探偵さんの、宝物
 その人は、陽射しを背に受けて入ってきた。

 身長は高く、黒髪で、無造作だが爽やかな髪型。端正な中に幼さを感じる顔立ち。チャコールグレーのスーツに臙脂(えんじ)色のネクタイ。
 ……そして、片腕に抱えられた桔梗の寄せ植え。

 彼は私に気付くと会釈をした。

「こんにちは。ああ、会えて良かった」

 彼が歩み寄って来たので、私も掃除用具を置いて立ち上がる。
 店長はちらりとこちらを見たが、気を遣ったのか何も言わずに作業を再開した。

「昨日は本当にありがとうございました。これ、お預かりしたままだったので」
「あ、すみません。わざわざどうも……」

 鉢を手渡される。その最中、私の頭の中は疑問符でいっぱいだった。

 何故この店に私が勤めていると分かったの? 昨日は制服から着替えて帰っていたし、鉢にも店の名前は書いてないし。この人がすごい花屋通とか? でも一度も店で見掛けたことはないし。そもそも花を買うのはお客さんの方が多いわけで、私が店員だってどうして分かったの?
 酷く焦って混乱していた。

 ――ああ、もう。二度と会うことは無いと思って力を使ったのに!
 どうしよう、素性が割れてしまった。もし言いふらされたりしたらどうなるの? また、あの時みたいに……。

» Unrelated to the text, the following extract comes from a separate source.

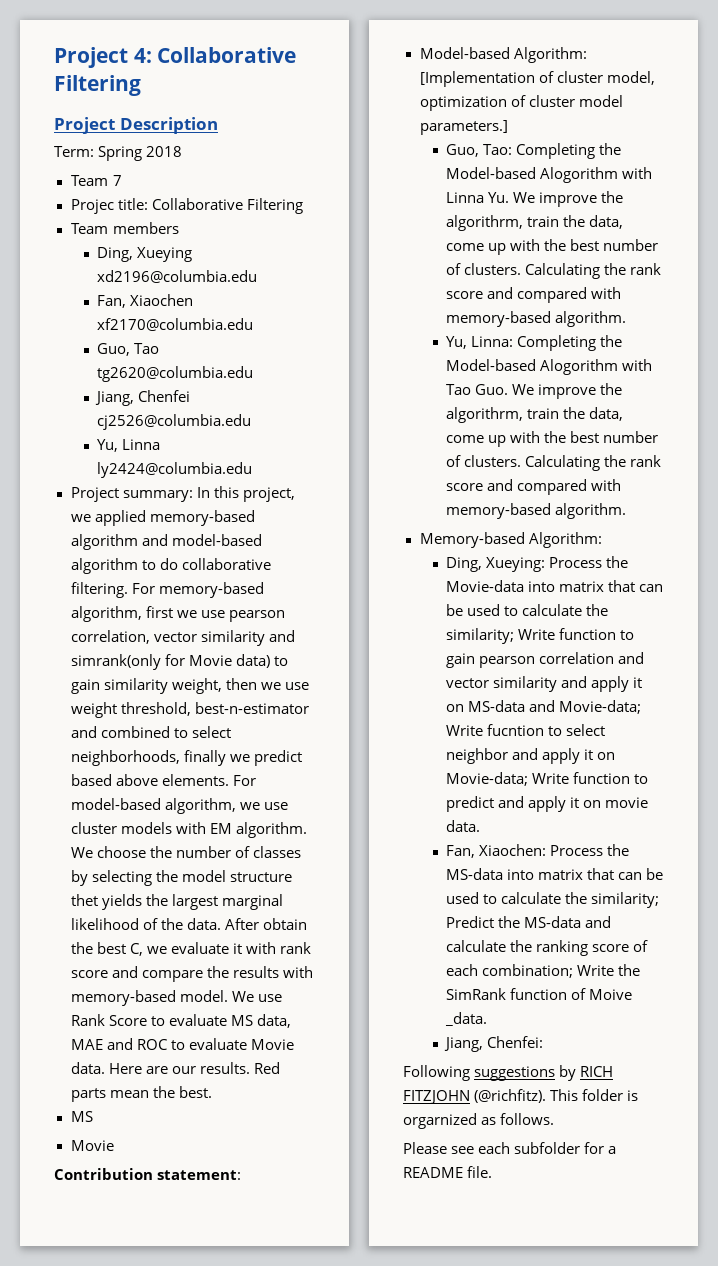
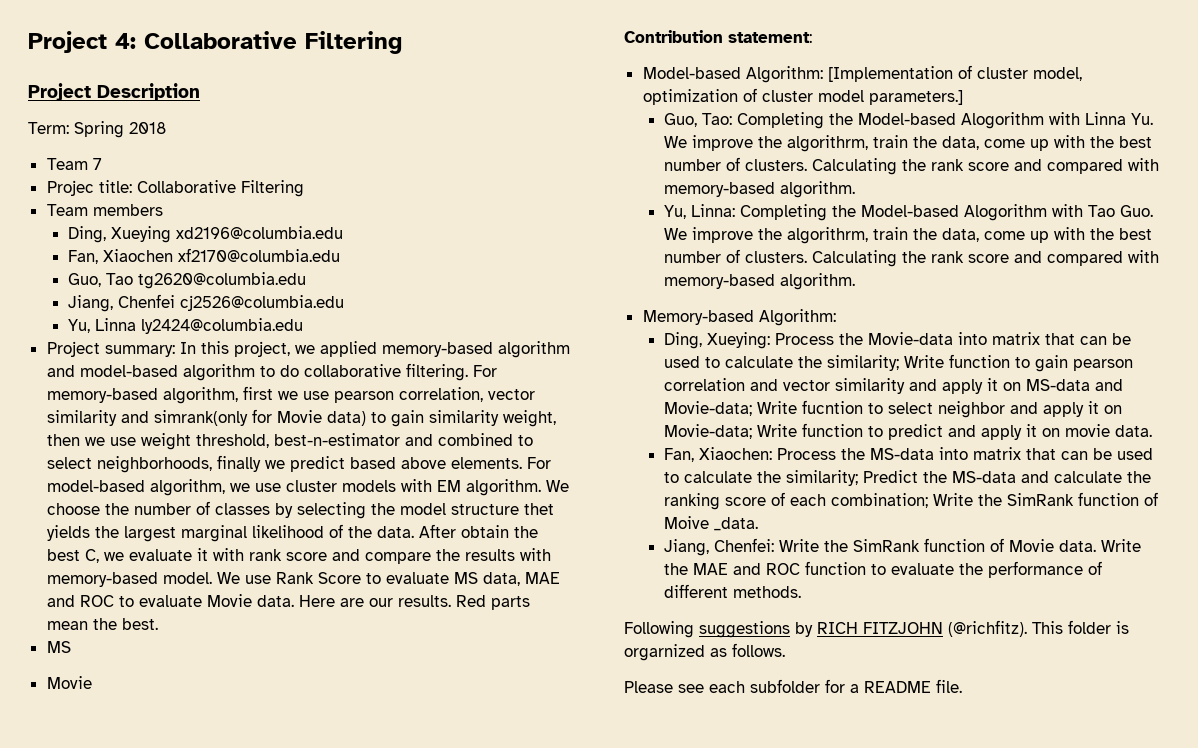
(544, 1042) none -> [779,538,1142,552] [664,561,1103,578] [664,584,802,598] Write the SimRank function of Movie data. Write the MAE and ROC function to evaluate the performance of different methods.

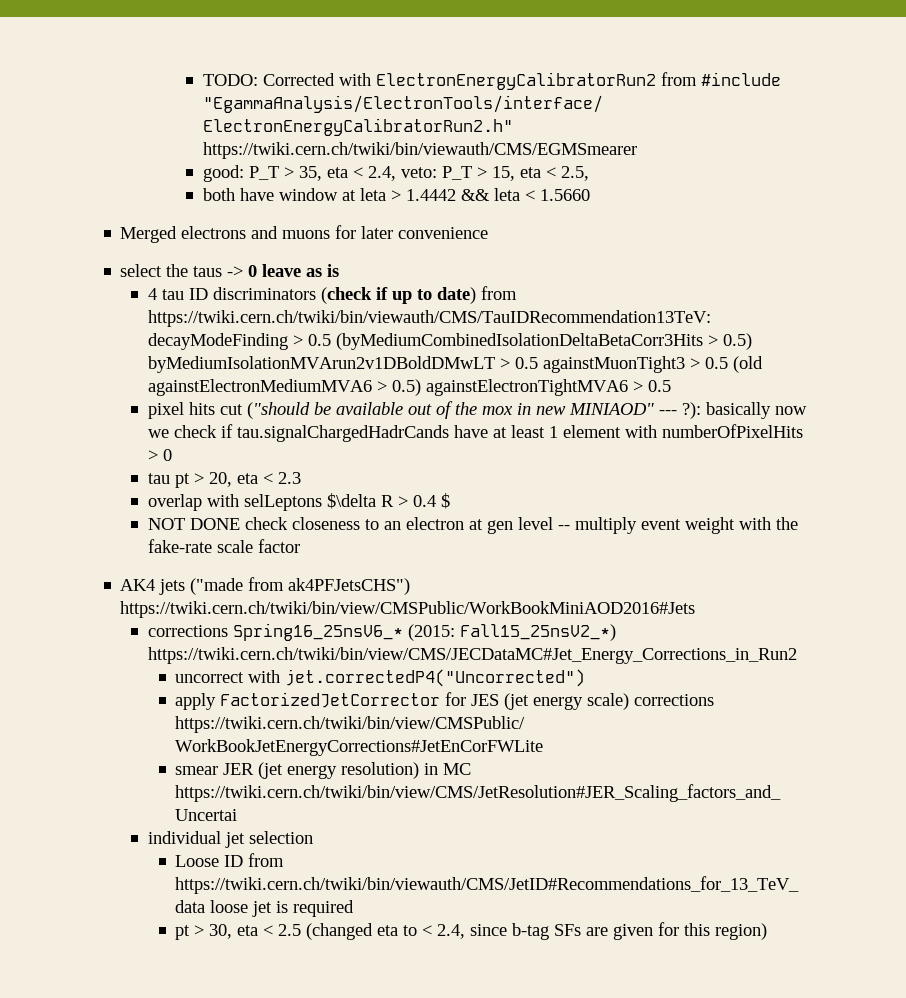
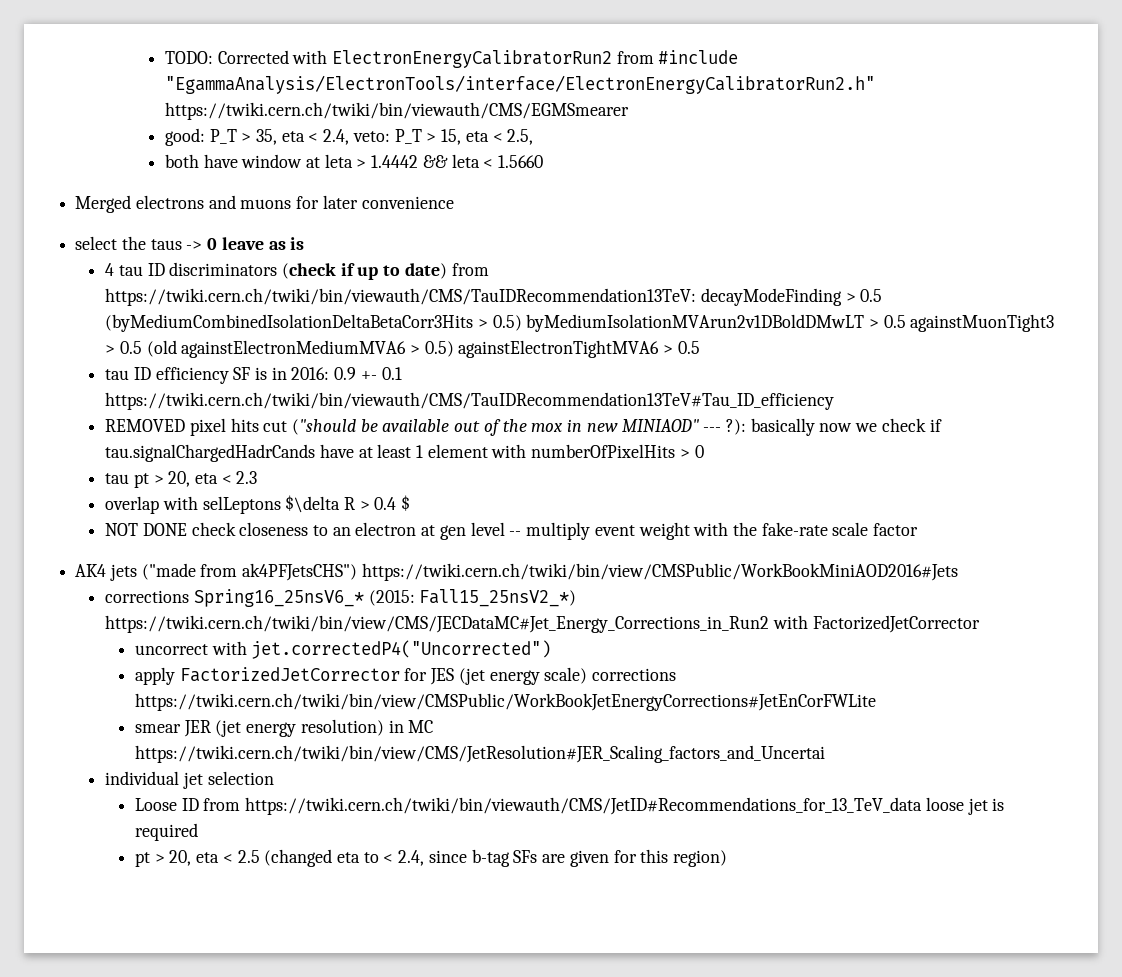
(671, 386) none -> [105,367,402,384] [105,392,835,410] [105,419,186,432] tau ID efficiency SF is in 2016: 0.9 +- 0.1 https://twiki.cern.ch/twiki/bin/viewauth/CMS/TauIDRecommendation13TeV#Tau_ID_efficiency // REMOVED
(797, 655) none -> [772,615,980,633] with FactorizedJetCorrector
[209,924,233,939] 30, -> [169,850,192,866] 20,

 嫌な記憶に胸が苦しくなる。鉢を持つ手に力がこもる。

 ――落ち着け、私。そもそも、あの時とは状況が違う。この人は大人だし、吹聴する可能性は低い。第一言いふらされても店長もバイト仲間も信じない。

「……あの、どうして私がここにいると分かったんですか?」
 自分を落ち着かせてから言う。三割曇っていた笑顔も満点に戻した。

「それはですね……」
 その言葉を待っていた、と言う風に、彼は口の端を上げた。
 懐に手を入れ、革の名刺入れを取り出す。店長をちらりと見た後、私にだけ聞こえるように、声を潜めて言った。


「僕が探偵だから、ですかね」


 同時に、茶色地に紅葉(もみじ)の描かれた名刺を差し出す。

『楓堂探偵事務所 所長 楓堂(ふうどう) (すばる)

 ――ふうどう、すばる。
 どこかで聞いたことがあるような気がする。でも、思い出せない。
 ぱっと彼の顔を見上げると、目が合った。

 自分から気障な台詞を言ったくせに、こちらの反応を(うかが)うように瞳が揺れている。薄い唇はきつく結ばれていて、耳が少し赤い。

 それを見た瞬間、ぷっと吹き出してしまった。「ああ、この人なら先程のような心配はいらないな」と悟った。